Le Pentagone a publié un rapport alarmant sur Taïwan à la fin de l’année dernière et un général américain a déclaré qu’une guerre était réaliste en 2025. Mais n’est-ce pas une manœuvre des Américains pour nous effrayer?“Je ne pense pas que ce soit le cas. Depuis un certain temps, les Américains essaient de se désengager le plus possible de l’économie chinoise. Par exemple, les entreprises américaines investissent déjà beaucoup moins en Chine. Les États-Unis sont devenus beaucoup plus protectionnistes depuis Trump et Biden poursuit sur cette voie. Ils veulent être plus résistants aux conséquences d’une éventuelle guerre dans le détroit de Taïwan car ils sont bien conscients des graves conséquences qu’un tel conflit provoquerait. Dans l’UE, je ne constate pas cette urgence.
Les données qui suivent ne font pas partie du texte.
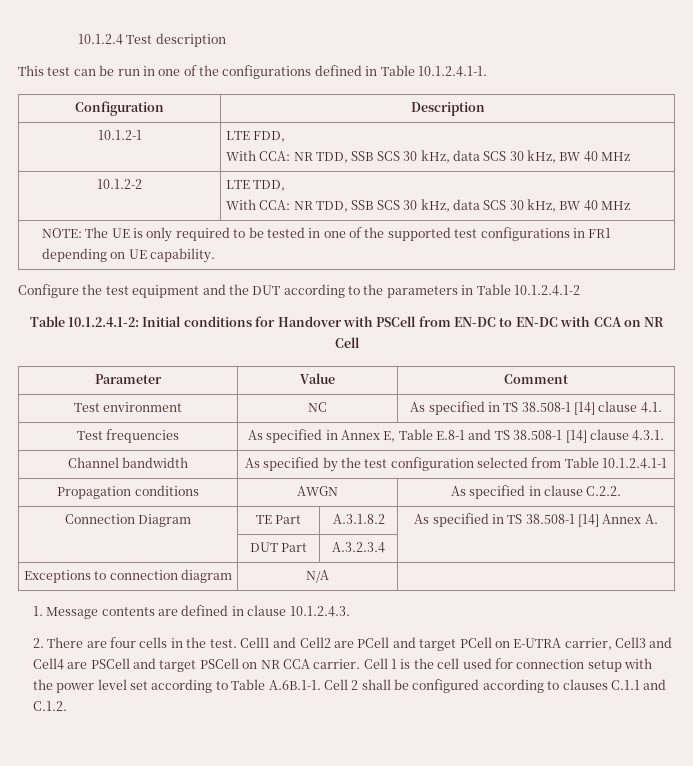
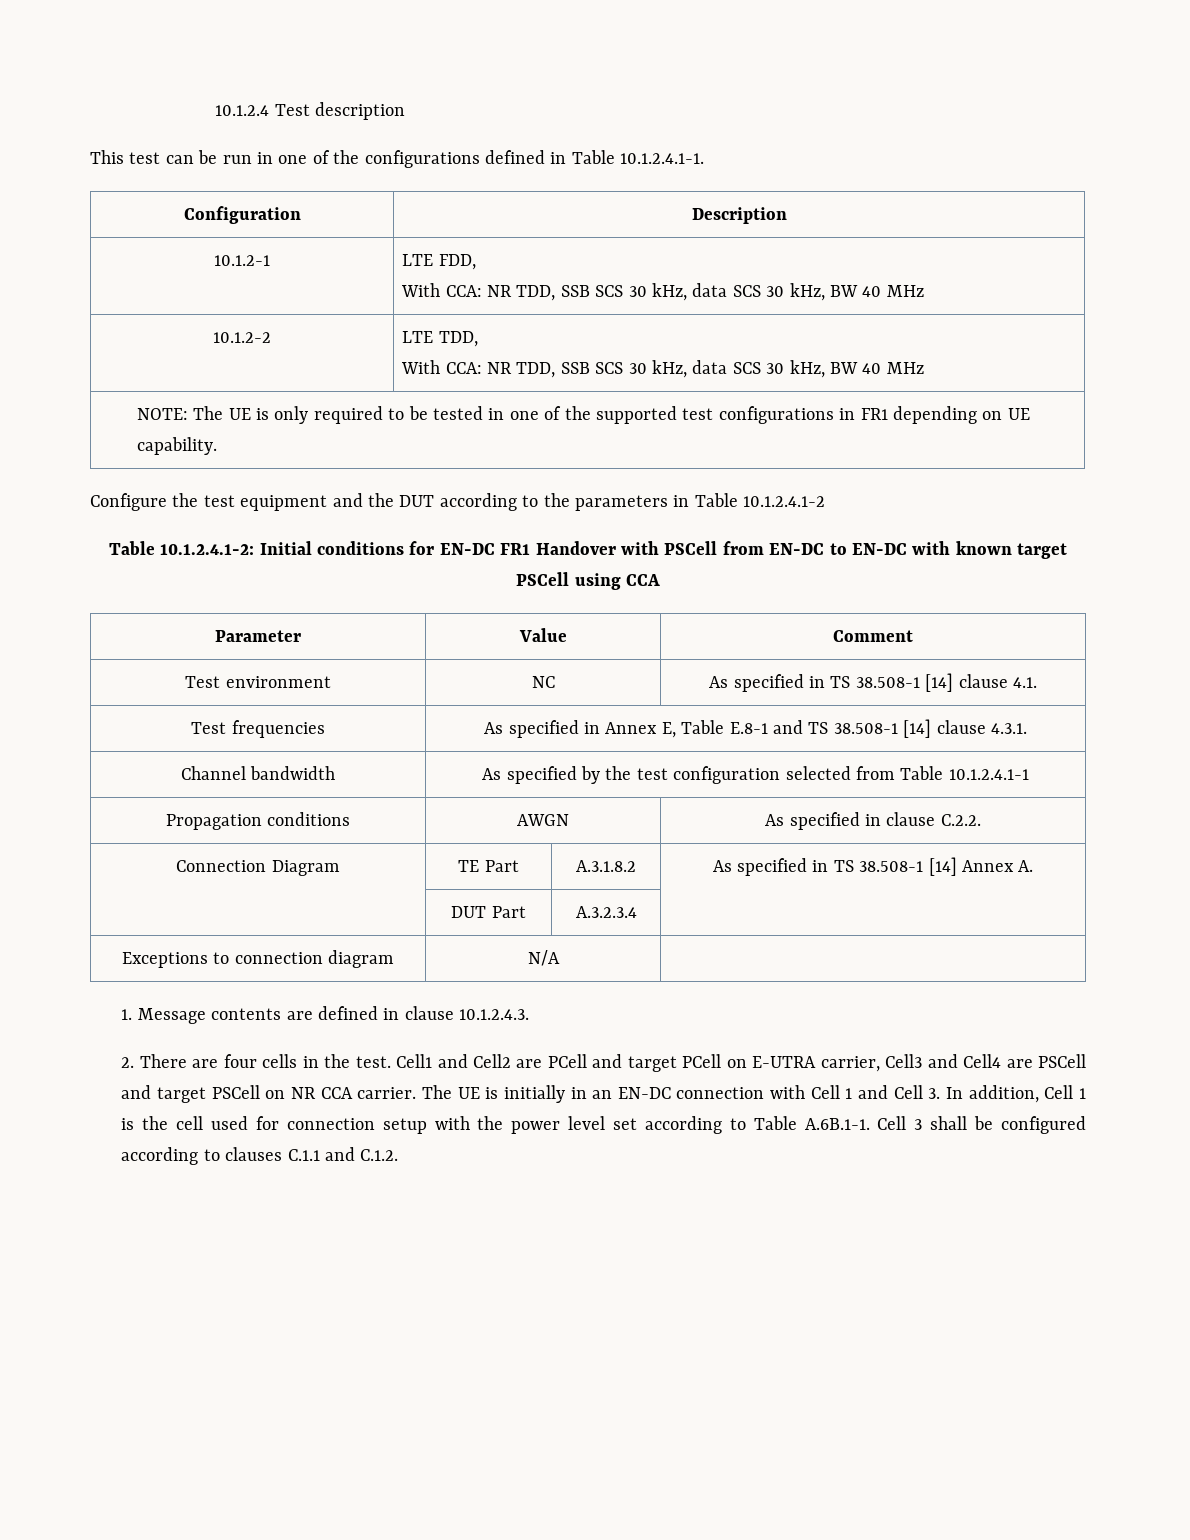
- Table 10.1.2.4.1-2: Initial conditions for Handover with PSCell from EN-DC to EN-DC with CCA on NR Cell
+ Table 10.1.2.4.1-2: Initial conditions for EN-DC FR1 Handover with PSCell from EN-DC to EN-DC with known target PSCell using CCA
- Cell 1 is the cell used for connection setup with the power level set according to Table A.6B.1-1. Cell 2 shall be configured according to clauses C.1.1 and C.1.2.
+ The UE is initially in an EN-DC connection with Cell 1 and Cell 3. In addition, Cell 1 is the cell used for connection setup with the power level set according to Table A.6B.1-1. Cell 3 shall be configured according to clauses C.1.1 and C.1.2.

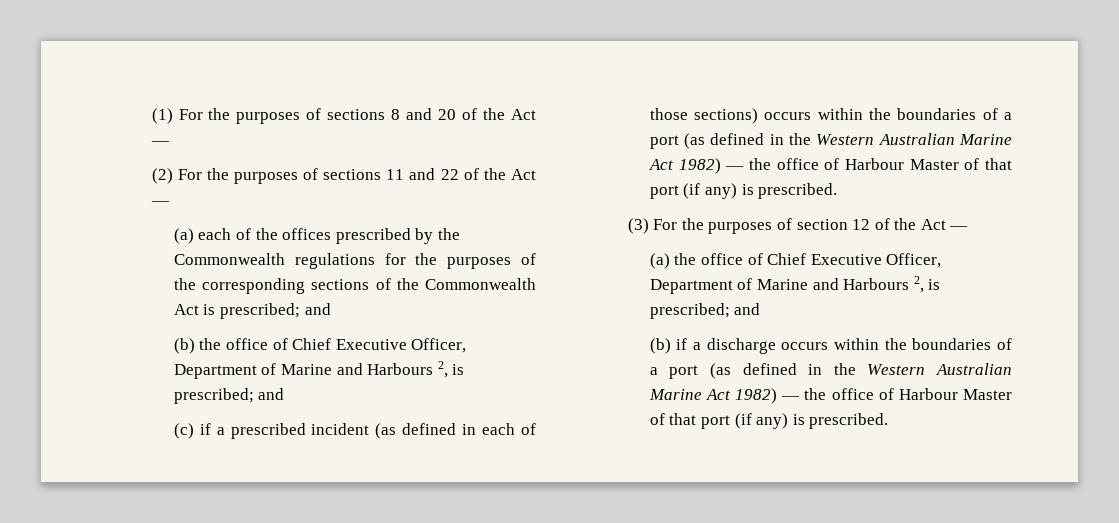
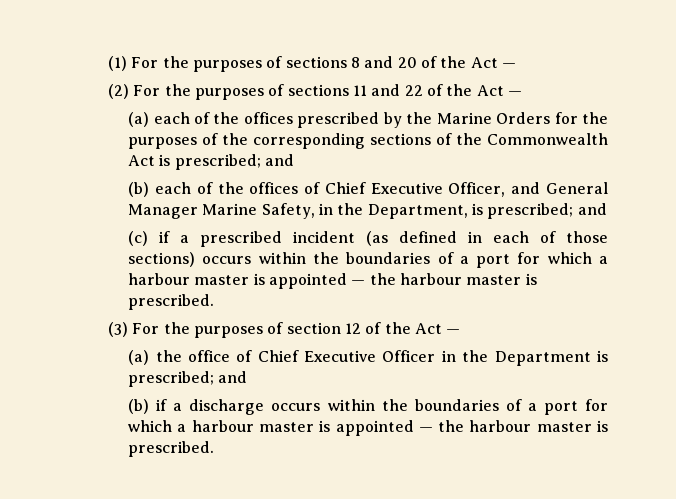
- (a) each of the offices prescribed by the Commonwealth regulations for the purposes of the corresponding sections of the Commonwealth Act is prescribed; and
+ (a) each of the offices prescribed by the Marine Orders for the purposes of the corresponding sections of the Commonwealth Act is prescribed; and
- (b) the office of Chief Executive Officer, Department of Marine and Harbours 2, is prescribed; and
+ (b) each of the offices of Chief Executive Officer, and General Manager Marine Safety, in the Department, is prescribed; and
- (c) if a prescribed incident (as defined in each of those sections) occurs within the boundaries of a port (as defined in the Western Australian Marine Act 1982) — the office of Harbour Master of that port (if any) is prescribed.
+ (c) if a prescribed incident (as defined in each of those sections) occurs within the boundaries of a port for which a harbour master is appointed — the harbour master is prescribed.
- (a) the office of Chief Executive Officer, Department of Marine and Harbours 2, is prescribed; and
+ (a) the office of Chief Executive Officer in the Department is prescribed; and
- (b) if a discharge occurs within the boundaries of a port (as defined in the Western Australian Marine Act 1982) — the office of Harbour Master of that port (if any) is prescribed.
+ (b) if a discharge occurs within the boundaries of a port for which a harbour master is appointed — the harbour master is prescribed.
Ou plutôt, on prétend vouloir être moins dépendants de la Chine, mais on n’agit pas. C’est là toute la différence avec les États-Unis.”
Pourquoi l’Europe ne pourrait-elle pas faire ce que font les Américains vis-à-vis de la Chine?“Parce qu’au sein de l’UE, nous sommes trop dépendants des produits chinois bon marché. Que ce soient les consommateurs, les gouvernements et les entreprises. Nettement plus que les Américains, qui ont bien mieux protégé leur industrie et leur technologie. Les Chinois ont réussi à nous “endormir”. Je compare souvent cette situation aux guerres de l’opium au XIXe siècle. Les Britanniques considéraient alors la Chine comme un empire décadent et ont déversé massivement de l’opium sur leur marché. De nombreux Chinois sont devenus dépendants et la balance commerciale a ainsi penché en faveur des Britanniques. Je pense que nous nous trouvons aujourd’hui dans un scénario similaire. Les Chinois ont inondé notre marché de produits bon marché et nous en sommes devenus dépendants. Notre économie ne peut survivre sans eux. Les Chinois nous affaiblissent petit à petit. Dans quelques années, ce sont eux qui détermineront les règles, et non plus l’UE.”
Un toxicomane peut toujours suivre une cure de désintoxication…“En effet, mais le sevrage n’est jamais agréable et provoque des symptômes de manque. Si vous regardez l’histoire, c’est typique d’une société riche et prospère. Une telle société considère sa prospérité comme une évidence et ne voit plus sa propre vulnérabilité. En revanche, si les choses dégénèrent bientôt autour de Taïwan, l’impact économique sur l’UE sera jusqu’à 20 fois plus important qu’après l’éclatement de la guerre en Ukraine. Dans un conflit avec la Chine, ce ne sera plus seulement du gaz dont il faudra se passer, mais bien de centaines de produits et matières premières. J’insiste: nous entrerions dans une ère glaciaire économique.”